Task material:
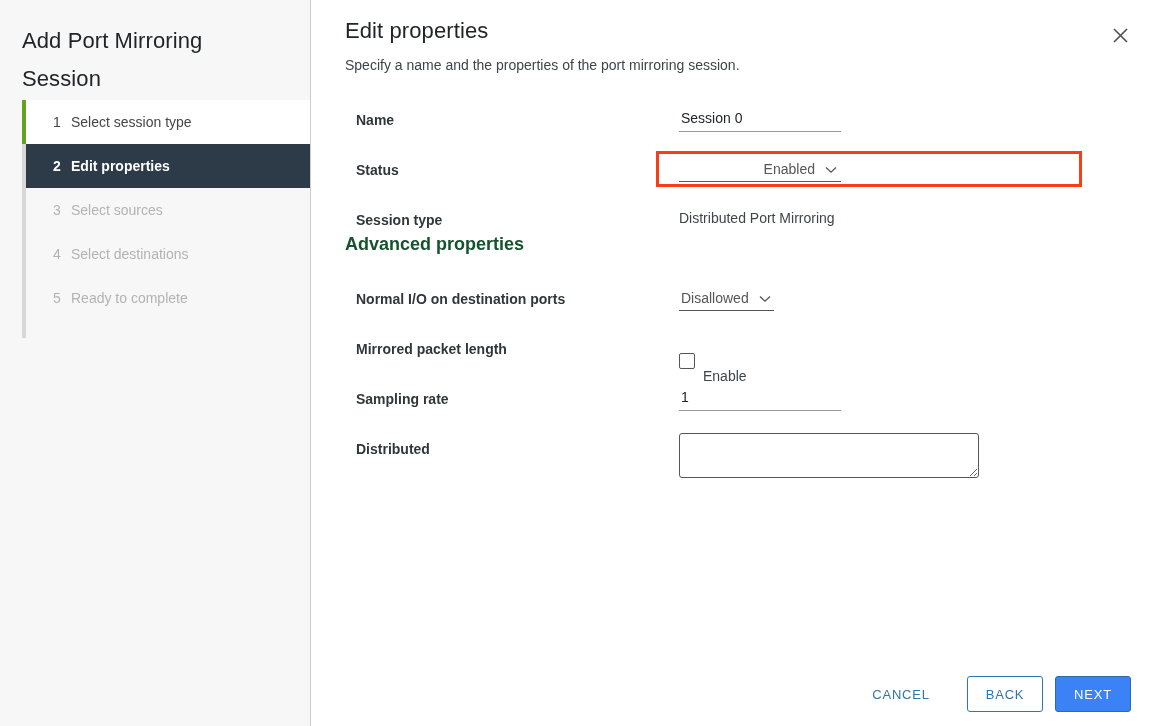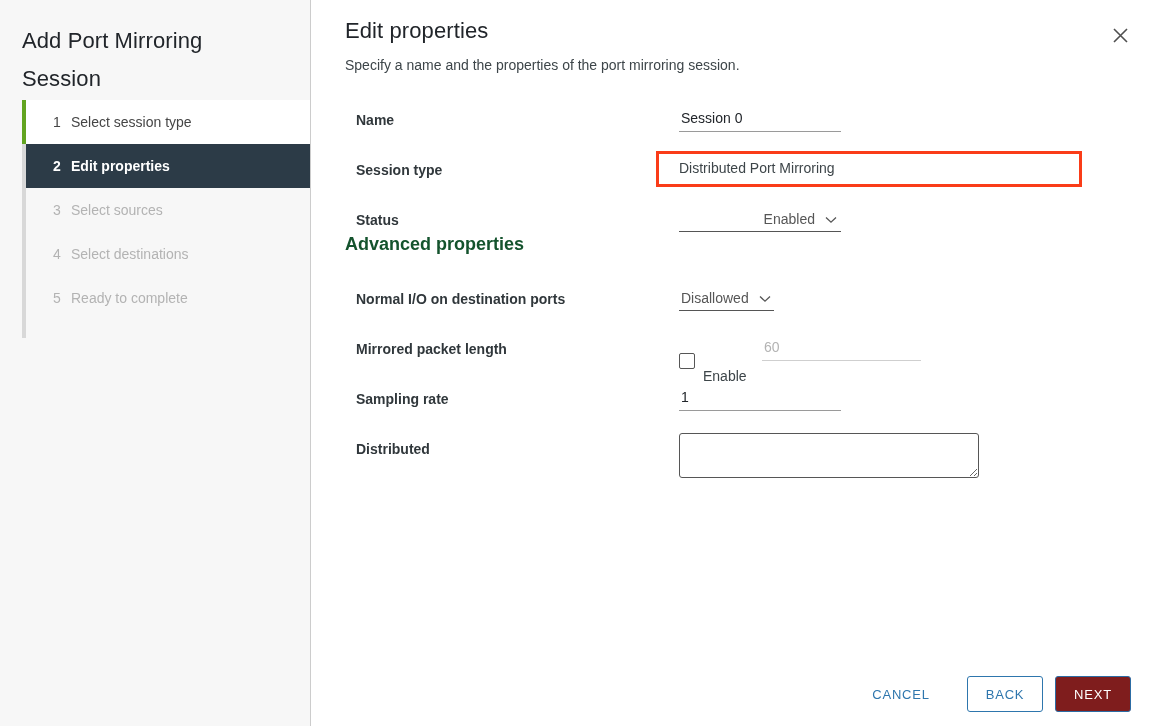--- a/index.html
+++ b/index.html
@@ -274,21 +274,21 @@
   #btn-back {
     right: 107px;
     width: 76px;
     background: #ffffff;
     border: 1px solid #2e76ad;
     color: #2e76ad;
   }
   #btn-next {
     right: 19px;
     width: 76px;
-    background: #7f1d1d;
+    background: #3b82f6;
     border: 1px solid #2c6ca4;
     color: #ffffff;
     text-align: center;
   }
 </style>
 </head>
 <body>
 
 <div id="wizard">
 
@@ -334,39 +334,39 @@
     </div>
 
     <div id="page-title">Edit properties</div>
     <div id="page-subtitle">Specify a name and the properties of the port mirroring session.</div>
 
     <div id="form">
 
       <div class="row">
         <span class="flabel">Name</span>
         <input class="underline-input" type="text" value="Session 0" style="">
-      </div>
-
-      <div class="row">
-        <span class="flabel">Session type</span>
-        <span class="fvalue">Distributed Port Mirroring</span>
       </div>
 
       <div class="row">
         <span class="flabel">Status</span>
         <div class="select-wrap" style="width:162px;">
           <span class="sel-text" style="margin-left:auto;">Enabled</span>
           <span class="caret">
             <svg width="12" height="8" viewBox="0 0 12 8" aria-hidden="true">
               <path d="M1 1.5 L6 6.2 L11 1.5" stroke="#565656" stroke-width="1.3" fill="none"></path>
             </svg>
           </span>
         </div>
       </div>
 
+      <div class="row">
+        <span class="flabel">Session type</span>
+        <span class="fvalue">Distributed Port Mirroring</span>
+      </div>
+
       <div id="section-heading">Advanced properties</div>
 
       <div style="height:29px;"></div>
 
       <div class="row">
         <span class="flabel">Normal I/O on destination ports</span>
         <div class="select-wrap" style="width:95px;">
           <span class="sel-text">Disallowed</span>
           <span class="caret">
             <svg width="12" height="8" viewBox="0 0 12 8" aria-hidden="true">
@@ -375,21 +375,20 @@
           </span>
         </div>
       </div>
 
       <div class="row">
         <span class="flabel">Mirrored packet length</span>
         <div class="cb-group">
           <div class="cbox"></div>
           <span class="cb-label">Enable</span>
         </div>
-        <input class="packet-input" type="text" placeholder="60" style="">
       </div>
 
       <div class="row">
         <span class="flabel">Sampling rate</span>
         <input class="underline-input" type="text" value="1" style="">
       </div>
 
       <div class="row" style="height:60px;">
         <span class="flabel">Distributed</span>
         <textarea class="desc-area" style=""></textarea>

Work to complete:
All lines with the word "solid" must be located in the data and copied.

Answer space:
     border: 1px solid #2e76ad;
     border: 1px solid #2c6ca4;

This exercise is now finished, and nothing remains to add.